I'm approaching my practicum date and am super nervous not knowing what to expect. I am in an online program so communication with other students is limited. My program is Adult-gerontology but I welcome responses from all specialties. TIA 

Specializes in Nephrology, Cardiology, ER, ICU.

I did two post-MSN certificates so did 1250 hours of clinical total. I did a variety of settings so here's what I got out of it:

1. Nursing home round - accompanied the NP to each room for the first few days then I saw a pt and then the NP went behind me to provide feedback

2. Hospital - PICU - I was treated as a med student and expected to pick a pt and write it up and present when the attending came around. (Grueling)

3. Hospital - Med/surg/tele floor - let loose on my own and then went to resident after I developed by assessment and plan and then we came back to the pt room where the resident went over everything with myself and the pt. Best learning experience ever!  Had the best residents who really enjoyed working with NPs

4. Clinics - PCP - I did the entire assessment and plan and then presented to the NP who initially would go back in the room with me to re-examine the pt and go over everything.

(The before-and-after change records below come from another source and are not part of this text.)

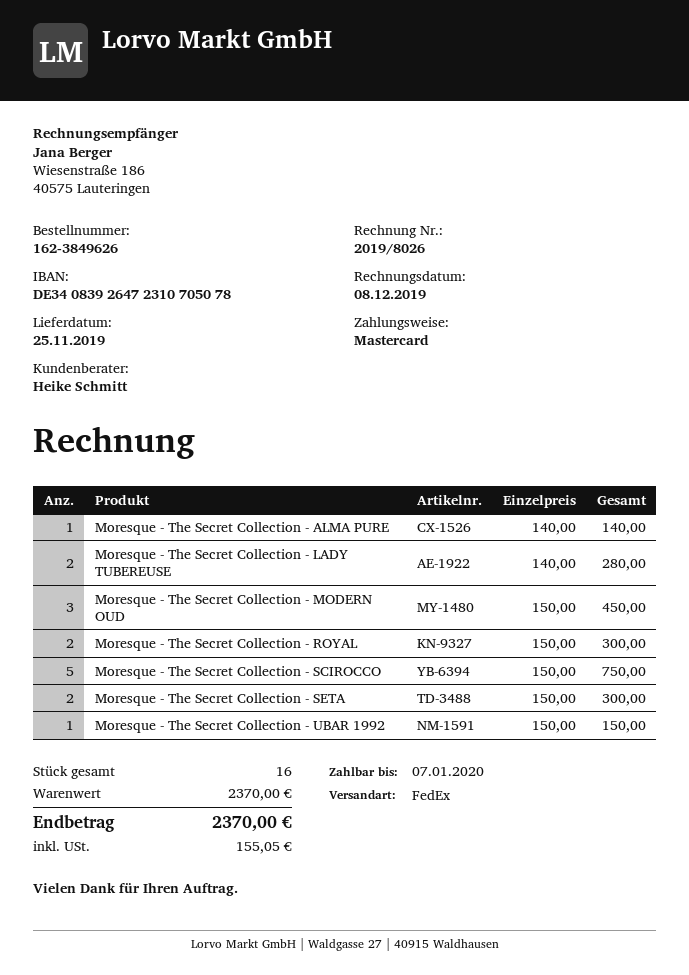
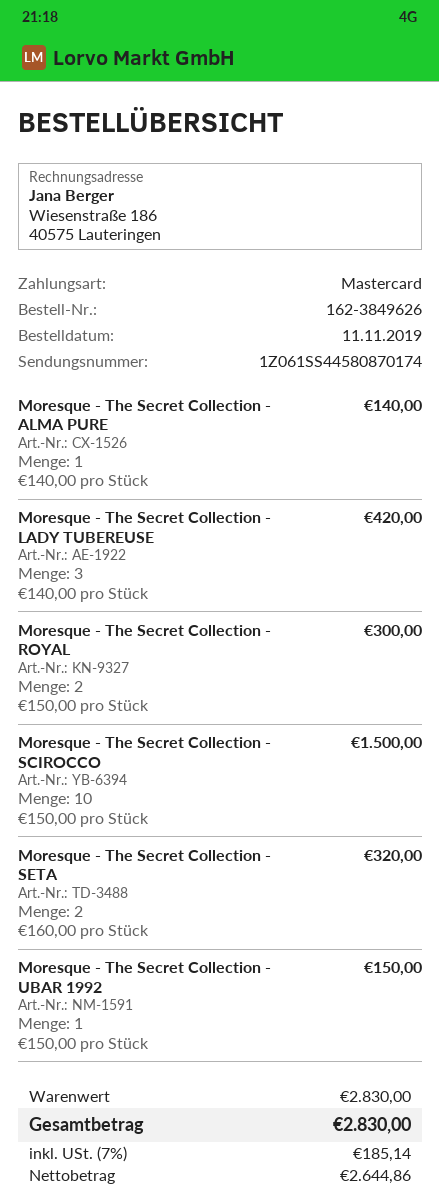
Moresque - The Secret Collection - LADY TUBEREUSE: 2 x 140.00 = 280.00 -> 3 x 140.00 = 420.00
Moresque - The Secret Collection - MODERN OUD: 3 x 150.00 = 450.00 -> none
Moresque - The Secret Collection - SCIROCCO: 5 x 150.00 = 750.00 -> 10 x 150.00 = 1500.00
Moresque - The Secret Collection - SETA: 2 x 150.00 = 300.00 -> 2 x 160.00 = 320.00
subtotal: 2370.00 -> 2830.00
tax: 155.05 -> 185.14
total: 2370.00 -> 2830.00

After a couple of weeks, the NP would go along with my assessment and plan but always reviewed it and re-examined the pt. 

5. Street level psychiatric emergency services - again such a great experience - learned so much. Not the traditional way to render care but it was so gratifying to meet people where they were: homeless, jail, but all in crisis

I did have to get credentialed at multiple facilities so had to plan ahead. Best wishes

On 8/30/2022 at 10:59 AM, Bread&water16 said:

Do you collaborate with your preceptor after every case or at the end of the day?

You are a student so would have no business not collaborating until the end of the day; it would be inappropriate for both you and (especially) the patient.

FTR, I'm sure there are a wide variety of experiences had by NP students, but there is also growing negative sentiment about our lax educational standards. For your own good I recommend doing what you can to encourage appropriate proctoring on your clinical rotations. We have not yet sat for the appropriate boards when doing these rotations; we have no more business being turned completely loose than a student nurse.

My basic experience at all rotations (FNP):  saw patient (alone), performed basic components (General history-taking, HPI, ROS, exam, A/P), presented these to preceptor, discussion, returned to room together where they performed their own brief assessment of same, discussed w/ patient. I documented all my work in EMR w/ student-level access/credentials and submitted to preceptor for sign-off.  Some version of this occurred at all my rotations.

Good luck!

I have precepted NPs inpatient. Usually I will observe a few interactions but generally let them see the patient on their own, then present at various points in the day. 

LEARN TO PRESENT. NP school sucks at doing this

Specializes in Occupational Health.
On 9/2/2022 at 3:06 AM, JKL33 said:

My basic experience at all rotations (FNP):  saw patient (alone), performed basic components (General history-taking, HPI, ROS, exam, A/P), presented these to preceptor, discussion, returned to room together where they performed their own brief assessment of same, discussed w/ patient. I documented all my work in EMR w/ student-level access/credentials and submitted to preceptor for sign-off.  Some version of this occurred at all my rotations.

Pretty much how my clinicals went as well. I will say that I was surprised at how many of my classmates only got to "observe" their preceptor and not interact with the pt....even at the end of the program. My very first preceptor was horrible with communication and education with both myself and the pt...she couldn't explain her rationales, gave poor, outdated or just blatantly incorrect reference materials. I went to clinical but found a more suitable preceptor within a week of heavy "shopping around". Don't settle for a mediocre preceptor or experience...you'll regret it in the end. 

You ABSOLUTELY need to develop your interpersonal communications skills, interview techniques, assessment skills, etc. If you're only observing and being asked "what do you think" then you're not getting the clinical experience you need.

Thank you everyone for your responses. Very helpful!